Le passé sert en quelque sorte de point d’appui et de garant du futur. Si la prophétie s’est vérifiée en ce qui concerne les événements révolus, il y a là une raison de croire qu’il en ira de même pour les choses à venir. Souvent donc le passé et l’avenir s’entremêlent en un écheveau confus, mais ce brouillage, souvent délibéré, a pour visée de prouver que le plan divin bouscule les divisions chronologiques servant à jalonner l’histoire humaine, et que la Sibylle est elle-même, si l’on peut dire, méta- ou trans-historique (Simon, 1989, p. 222).

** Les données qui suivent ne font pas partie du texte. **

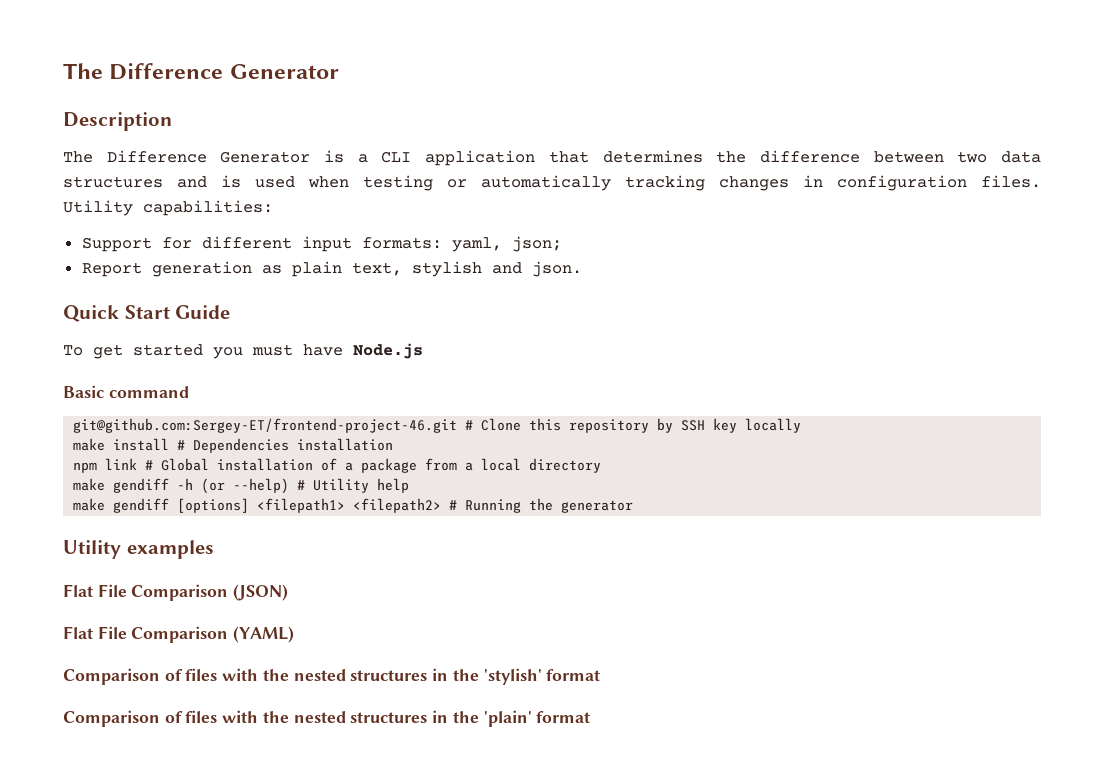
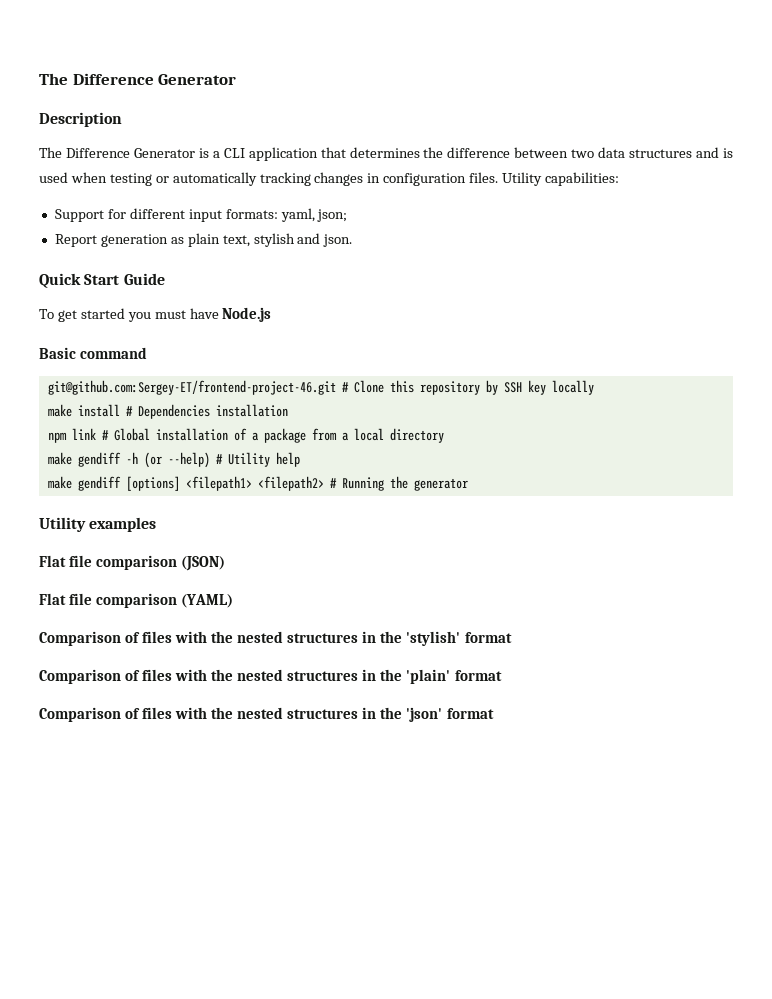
- Flat File Comparison (JSON)
+ Flat file comparison (JSON)
- Flat File Comparison (YAML)
+ Flat file comparison (YAML)
+ Comparison of files with the nested structures in the 'json' format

Comme le remarquent à juste titre Emanuela Guibodoni et Jean-Paul Poirier, dans leur étude sur la façon dont les hommes depuis l’Antiquité ont progressivement considéré les séismes comme des événements naturels et non plus comme des prodiges, les Oracles sibyllins contiennent « des prophéties, bien évidemment introduites après coup, de tremblements de terre et de raz de marée qui ont réellement eu lieu, transportant en quelque sorte des événements passés vers un futur antérieur » (Guidoboni & Poirier, 2004, p. 55-56). Cette formule finale décrit exactement le traitement que les Sibylles font de ces cataclysmes qui se sont réellement produits. Prenons, à la suite de Guibodoni et Poirier, l’exemple du tremblement de terre de Phrygie, en 27 av. J.-C., qui détruisit Laodicée et Tralles, dont le souvenir est conservé dans les Oracles (V, 287-292) :


C’est sur toi à présent, ô malheureuse Asie, que je pleure, pleine de compassion, et sur la race des Ioniens, des Cariens, des Lydiens riches en or. Malheur à toi Sardes, malheur à toi, ravissante Tralles, malheur à toi, belle cité de Laodicée, car vous périrez, détruites et réduites en cendres par des tremblements de terre dans l’Asie endeuillée [et au pays] des Lydiens riches en or ! (trad. Dupont-Sommer & Philonenko, 1987, p. 1126)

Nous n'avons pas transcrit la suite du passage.